Hmm...how about...what brought you here? What are you hoping to get out of discussions here? Are you a Progressive Christian, or someone else hoping to learn about/debate with Progressive Christians?

 

I think "I'm not entirely sure..." covers all of those questions.

 

And about you...tell us about yourself! Where'd you grow up? What's your favorite book? What are you passionate about?

 

Okay so those are kind of random questions but hey it's a start :lol:

 

:)

 

I grew up in West Virginia, in the Kanawha and Putnam Counties area.

 

I am bad at favorites-type questions.
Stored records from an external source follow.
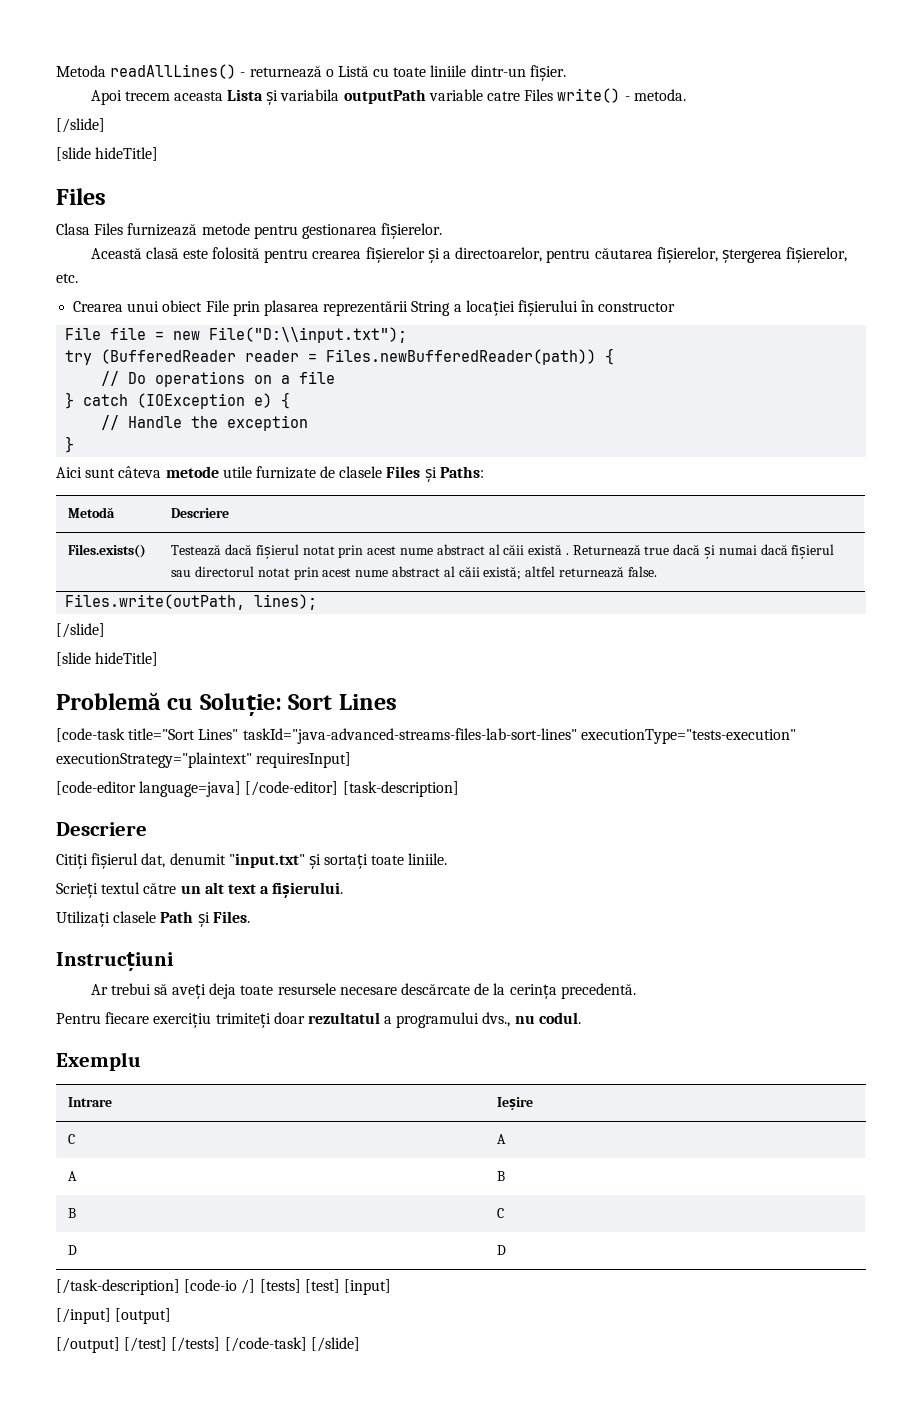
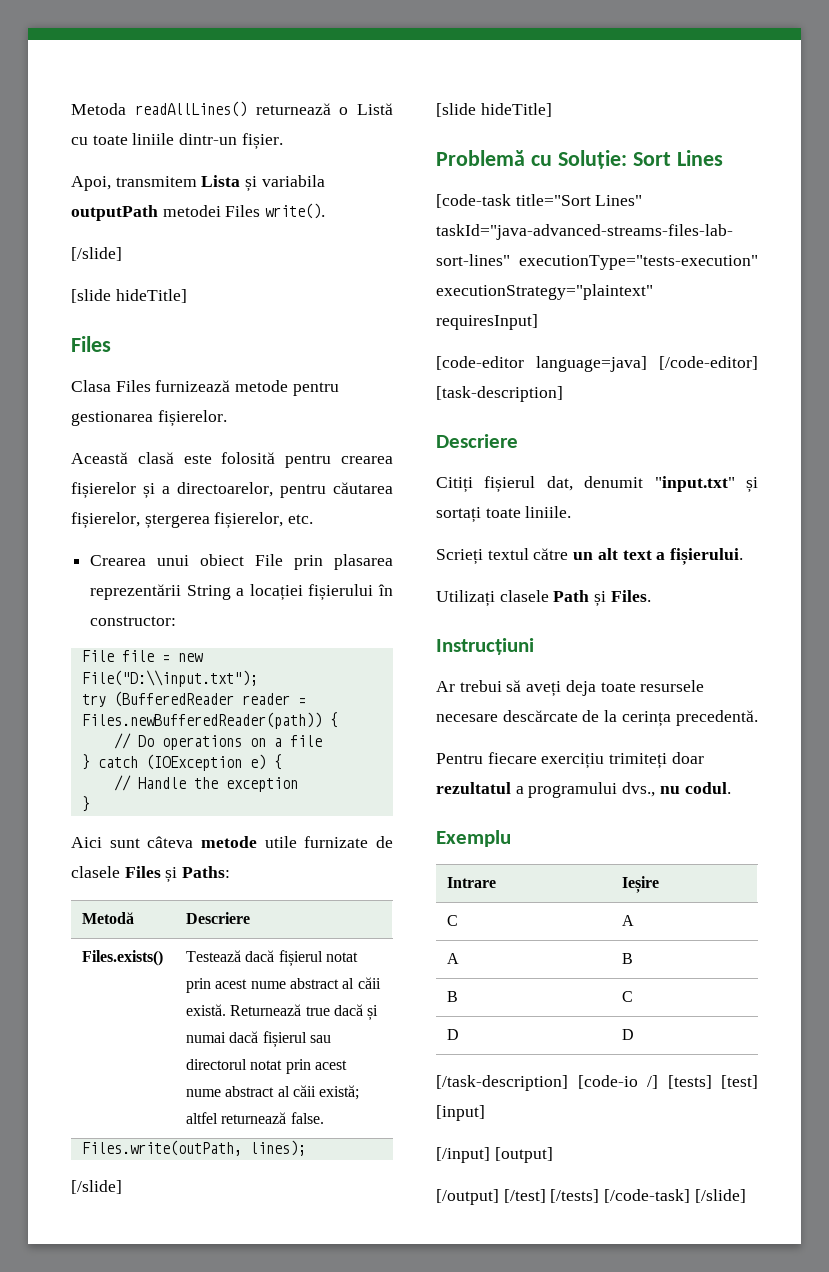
[240,72,246,77] - -> (247, 109) none
[90,90,223,105] Apoi trecem aceasta -> [71,176,197,191] Apoi, transmitem
[428,88,686,103] variable catre Files write() - metoda. -> [162,203,326,219] metodei Files write().
[598,302,676,312] constructor -> [90,616,177,626] constructor:
[528,544,569,555] există . -> [186,1004,227,1016] există.

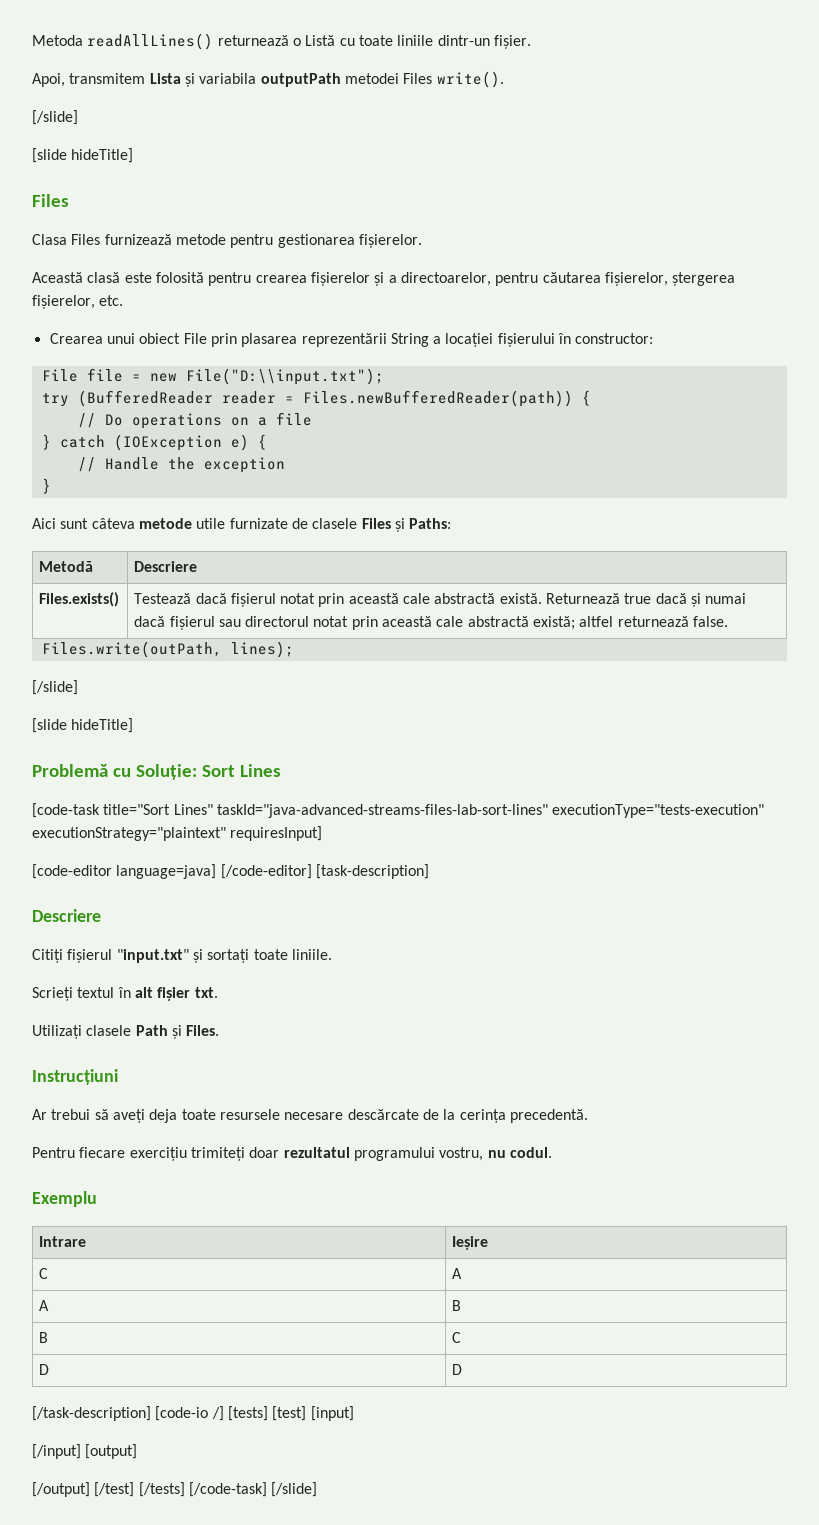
[215,977,381,989] acest nume abstract al căii -> [348,593,496,604] această cale abstractă
[315,1060,348,1070] [186,1085,317,1097] acest nume abstract al căii -> [382,616,529,627] această cale abstractă
[546,476,644,491] dat, denumit -> (113, 956) none
[533,548,744,565] către un alt text a fișierului. -> [117,987,218,1001] în alt fișier txt.
[515,782,656,798] a programului dvs., -> [353,1147,484,1161] programului vostru,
For Buddhism, as a representative sample I like the Dalai Lama's commentary on the Heart Sutra (Essence of the Heart Sutra: The Dalai Lama's Heart of Wisdom Teachings), Thich Nhat Hanh's commentaries on the Lotus Sutra (Opening the Heart of the Cosmos: Insights on the Lotus Sutra) and the shorter Pure Land Sutra (Finding Our True Home: Living in the Pure Land Here and Now), Bits of Rubble Turn into Gold by Taitetsu Unno, and Zen Shin Talks by Rev. Koshin Ogui. For Christianity, a representative sample would include Meeting Jesus Again for the First Time: The Historical Jesus and the Heart of Contemporary Faith by Marcus Borg, Manifesting God by Fr. Thomas Keating, and Dangerous Words: Talking About God in the Age of Fundamentalism by Gary Eberle. For interfaith and multifaith books, I would list Br. Wayne Teasdale's The Mystic Heart: Discovering a Universal Spirituality in the World's Religions and A Monk in the World: Cultivating a Spiritual Life, Thich Nhat Hanh's book on Christianity and Buddhism (I prefer Going Home: Jesus and Buddha as Brothers to Living Buddha, Living Christ), and the Dalai Lama's book on Christianity and Buddhism (The Good Heart: A Buddhist Perspective on the Teachings of Jesus) which I still need to finish reading. I could also list groups of favorites for other topics (science, non-fiction, etc), but considering the theme of the forums, religion and spirituality seemed an appropriate choice.

 

I suppose one could say that one is passionate about those things which either inspire them or that really tick them off. To me, love, as agape/caritas in Christianity, as the heart filled with the Four Immeasurables in Buddhism, or by any other description, comes from understanding. So fairness, respect, mercy, generosity, acceptance, come from understanding as well. The opposite stems from ignorance. As others have said elsewhere, you can't just "decide" to love others, first you have to understand them, and then you will automatically begin to care for them. So I could say that knowledge, fairness, and kindness have always been important to me, but generally I would say it is inaccurate to call me passionate about these things. I am generally too preoccupied with other concerns to really get that worked up over these issues, let alone to do much about them. I count myself among the bland and the blind, lost in the myopia of self-indulgence, caught by the steely bear trap of debt, and similarly bound to the other ruinous outcomes of a nation obsessed with individualism and consumerism as the highest values. In other words, an average American.

 

:P

 

I had to laugh at your thread title. We own the first 2 Austin Powers movies. Didn't care for the third and I don't know that I've seen the 4th yet. Is there a fourth?

 

I recall that I wasn't able to get anyone to go with me to see Austin Powers: International Man of Mystery when it came out. Not even my fiancé (now wife). So there I was in this theater with about 3 dozen people who also apparently couldn't get many others interested in going to see the film, and we couldn't stop laughing. There currently is not a fourth film, however there are some indicators that there is a decent chance they will make one.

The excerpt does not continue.